**HOW TO COMPLETE THIS TASK:**
Without any pictures, the records below should be reproduced exactly.

[Version comparison data]
※

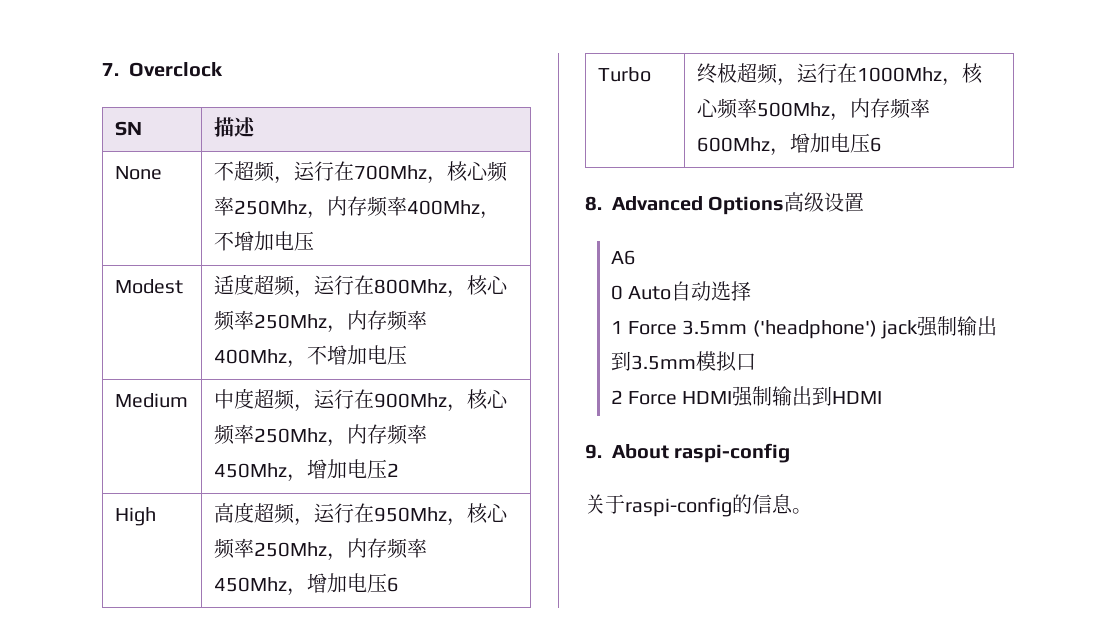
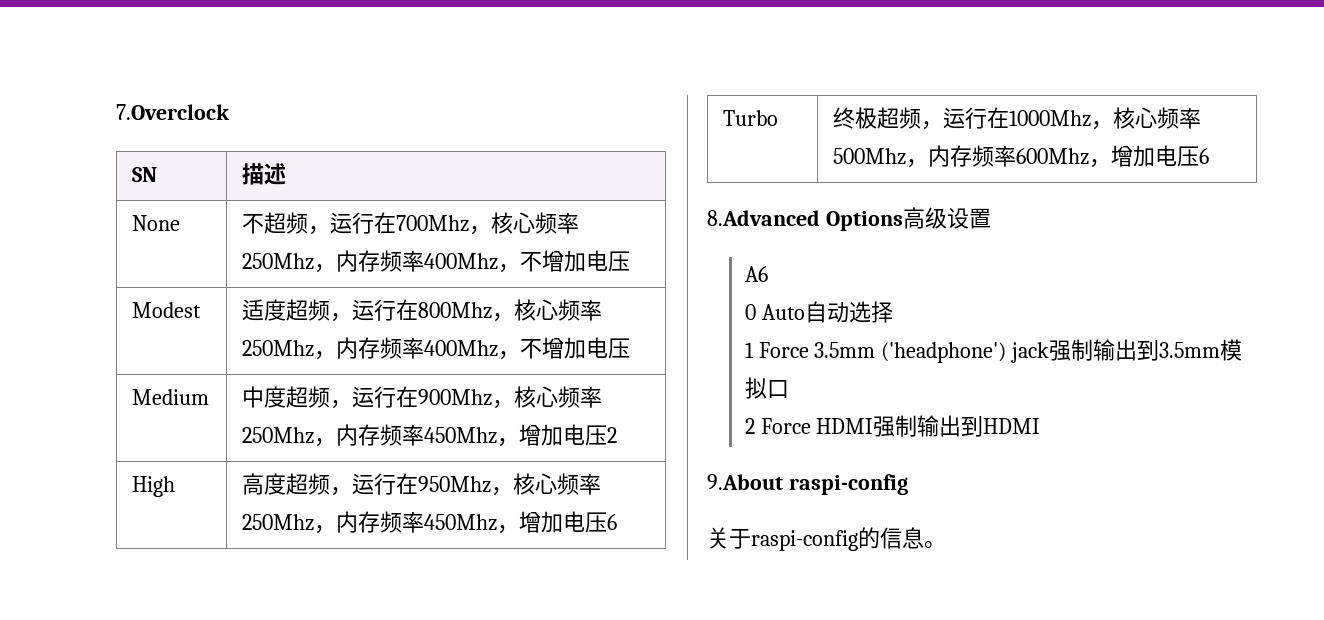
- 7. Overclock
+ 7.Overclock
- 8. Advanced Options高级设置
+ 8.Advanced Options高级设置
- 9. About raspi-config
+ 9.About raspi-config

※

**OUTPUT FOR THIS EXERCISE:**
- 7. Overclock
+ 7.Overclock
- 8. Advanced Options高级设置
+ 8.Advanced Options高级设置
- 9. About raspi-config
+ 9.About raspi-config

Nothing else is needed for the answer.